The plaintiffs in the case, Kirschner vs. JPMorgan Chase Bank et al., are term lenders to Millennium, which have alleged that arranging banks "are liable for negligent misrepresentation and securities law violations ... [and] abandoned their obligations to perform due diligence concerning (1) Millennium’s exposure to liability, damages, and penalties in connection with the DOJ investigation; and (2) the artificial inflation of Millennium’s financial results stemming from the company’s unlawful sales and marketing practices."
The arranging banks filed a motion to dismiss on the basis that syndicated term loans are not securities, and thus securities law would not apply.
On May 22, Judge Paul Gardephe of the Southern District of New York agreed with the banks. Most importantly, the court ruled that the minimum participation threshold of $1 million referred to a small subset of sophisticated investors and that even though hundreds of investment managers were solicited to participate in the loan, that constituted "a relatively small number compared to the general public."

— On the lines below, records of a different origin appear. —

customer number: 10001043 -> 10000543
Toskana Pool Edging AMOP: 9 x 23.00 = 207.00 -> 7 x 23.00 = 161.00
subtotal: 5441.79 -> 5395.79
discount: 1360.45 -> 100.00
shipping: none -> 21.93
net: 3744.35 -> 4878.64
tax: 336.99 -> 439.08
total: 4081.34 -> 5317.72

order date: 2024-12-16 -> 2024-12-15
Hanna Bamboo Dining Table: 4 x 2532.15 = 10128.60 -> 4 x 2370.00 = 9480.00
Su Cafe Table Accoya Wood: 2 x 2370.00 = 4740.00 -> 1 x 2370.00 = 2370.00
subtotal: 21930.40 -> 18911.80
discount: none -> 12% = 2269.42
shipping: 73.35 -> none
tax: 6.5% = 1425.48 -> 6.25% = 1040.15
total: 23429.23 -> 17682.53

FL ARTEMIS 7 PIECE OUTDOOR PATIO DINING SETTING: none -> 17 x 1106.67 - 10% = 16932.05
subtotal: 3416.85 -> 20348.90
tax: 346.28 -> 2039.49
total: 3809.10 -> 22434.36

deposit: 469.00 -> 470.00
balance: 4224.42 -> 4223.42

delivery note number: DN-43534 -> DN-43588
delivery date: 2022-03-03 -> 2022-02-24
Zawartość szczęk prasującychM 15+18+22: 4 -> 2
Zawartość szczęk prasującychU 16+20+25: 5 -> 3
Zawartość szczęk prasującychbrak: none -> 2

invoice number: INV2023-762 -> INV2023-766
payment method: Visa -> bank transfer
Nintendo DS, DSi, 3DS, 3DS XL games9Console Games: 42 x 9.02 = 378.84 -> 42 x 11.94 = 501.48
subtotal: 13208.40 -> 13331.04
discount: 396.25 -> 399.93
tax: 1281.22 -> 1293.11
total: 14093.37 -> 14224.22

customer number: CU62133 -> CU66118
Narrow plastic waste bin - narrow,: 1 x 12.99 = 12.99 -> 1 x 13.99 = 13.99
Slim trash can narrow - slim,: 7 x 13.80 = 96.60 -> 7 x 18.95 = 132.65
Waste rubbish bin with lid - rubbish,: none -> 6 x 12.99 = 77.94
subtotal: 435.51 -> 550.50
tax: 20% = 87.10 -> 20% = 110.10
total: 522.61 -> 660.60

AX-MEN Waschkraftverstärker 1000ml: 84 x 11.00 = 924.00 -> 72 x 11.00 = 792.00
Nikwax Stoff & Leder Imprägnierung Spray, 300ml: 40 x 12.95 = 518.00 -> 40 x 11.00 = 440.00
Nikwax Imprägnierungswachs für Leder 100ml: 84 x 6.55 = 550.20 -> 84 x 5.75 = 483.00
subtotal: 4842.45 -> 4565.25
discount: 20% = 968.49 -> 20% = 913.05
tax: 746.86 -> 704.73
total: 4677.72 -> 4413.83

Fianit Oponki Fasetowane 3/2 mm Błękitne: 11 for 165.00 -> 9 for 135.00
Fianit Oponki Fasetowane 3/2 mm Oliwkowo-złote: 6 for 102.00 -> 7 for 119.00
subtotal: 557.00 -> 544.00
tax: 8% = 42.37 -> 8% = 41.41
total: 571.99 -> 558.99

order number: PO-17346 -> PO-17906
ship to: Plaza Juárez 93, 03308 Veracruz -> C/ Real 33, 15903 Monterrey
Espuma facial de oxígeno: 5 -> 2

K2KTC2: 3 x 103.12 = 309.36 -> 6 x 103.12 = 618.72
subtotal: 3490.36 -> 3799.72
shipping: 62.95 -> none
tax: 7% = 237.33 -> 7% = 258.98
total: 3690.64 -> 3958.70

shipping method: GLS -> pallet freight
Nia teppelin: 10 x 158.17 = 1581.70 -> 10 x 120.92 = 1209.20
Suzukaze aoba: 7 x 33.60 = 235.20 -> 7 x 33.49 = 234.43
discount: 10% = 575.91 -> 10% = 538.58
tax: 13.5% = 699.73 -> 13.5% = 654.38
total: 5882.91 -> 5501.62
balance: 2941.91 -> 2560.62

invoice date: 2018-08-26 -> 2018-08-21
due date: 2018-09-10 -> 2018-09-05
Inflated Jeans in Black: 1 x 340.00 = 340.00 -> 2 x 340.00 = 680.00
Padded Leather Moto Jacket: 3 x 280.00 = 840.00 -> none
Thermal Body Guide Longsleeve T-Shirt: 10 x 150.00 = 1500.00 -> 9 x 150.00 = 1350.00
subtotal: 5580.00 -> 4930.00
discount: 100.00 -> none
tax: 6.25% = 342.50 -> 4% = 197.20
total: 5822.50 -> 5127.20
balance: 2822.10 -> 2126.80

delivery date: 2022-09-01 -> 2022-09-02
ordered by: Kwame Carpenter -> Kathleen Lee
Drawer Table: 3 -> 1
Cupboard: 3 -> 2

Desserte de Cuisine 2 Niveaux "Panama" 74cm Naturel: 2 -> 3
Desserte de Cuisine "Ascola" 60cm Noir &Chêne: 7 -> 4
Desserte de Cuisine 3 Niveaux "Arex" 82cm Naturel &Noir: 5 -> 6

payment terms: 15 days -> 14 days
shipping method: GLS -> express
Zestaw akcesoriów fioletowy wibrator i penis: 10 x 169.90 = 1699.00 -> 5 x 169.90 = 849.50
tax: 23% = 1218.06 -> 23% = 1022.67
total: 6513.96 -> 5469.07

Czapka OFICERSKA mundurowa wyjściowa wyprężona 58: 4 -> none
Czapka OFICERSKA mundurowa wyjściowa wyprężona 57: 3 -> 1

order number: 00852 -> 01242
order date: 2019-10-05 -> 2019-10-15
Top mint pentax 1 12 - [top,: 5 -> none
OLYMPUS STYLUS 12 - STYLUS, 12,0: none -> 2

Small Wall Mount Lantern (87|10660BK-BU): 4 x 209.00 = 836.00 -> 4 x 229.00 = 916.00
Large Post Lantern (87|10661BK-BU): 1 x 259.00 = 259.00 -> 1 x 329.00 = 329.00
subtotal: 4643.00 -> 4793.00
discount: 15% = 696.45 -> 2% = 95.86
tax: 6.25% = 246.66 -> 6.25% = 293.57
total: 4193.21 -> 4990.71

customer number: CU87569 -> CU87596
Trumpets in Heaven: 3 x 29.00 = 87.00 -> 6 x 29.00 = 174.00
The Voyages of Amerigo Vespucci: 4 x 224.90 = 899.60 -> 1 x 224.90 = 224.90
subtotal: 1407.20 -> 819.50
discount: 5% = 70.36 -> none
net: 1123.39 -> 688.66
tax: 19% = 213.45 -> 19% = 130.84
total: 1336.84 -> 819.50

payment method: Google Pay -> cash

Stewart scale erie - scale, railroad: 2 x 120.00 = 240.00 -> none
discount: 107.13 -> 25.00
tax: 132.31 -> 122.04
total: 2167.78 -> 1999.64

The ruling is a victory for many in the loan market who wanted to protect the asset class from the typical disclosures that securities issuers are required to furnish to potential investors. The reclassification also would have complicated U.S. banks' abilities to hold CLO assets on balance sheet and remain in compliance with the Volcker rule.
"The ruling is a victory for the flow of capital to American businesses," said Elliot Ganz, general counsel and chief of staff for the Loan Syndications and Trading Association. "Declaring syndicated term loans to be securities would have upended the expectations of borrowers and lenders and wreaked havoc in the large, and vitally important, market for those loans. We are pleased that Judge Gardephe declined to go down this path."
The plaintiffs in Kirschner have the right to appeal the dismissal of the securities claims to the Second Circuit Court of Appeals.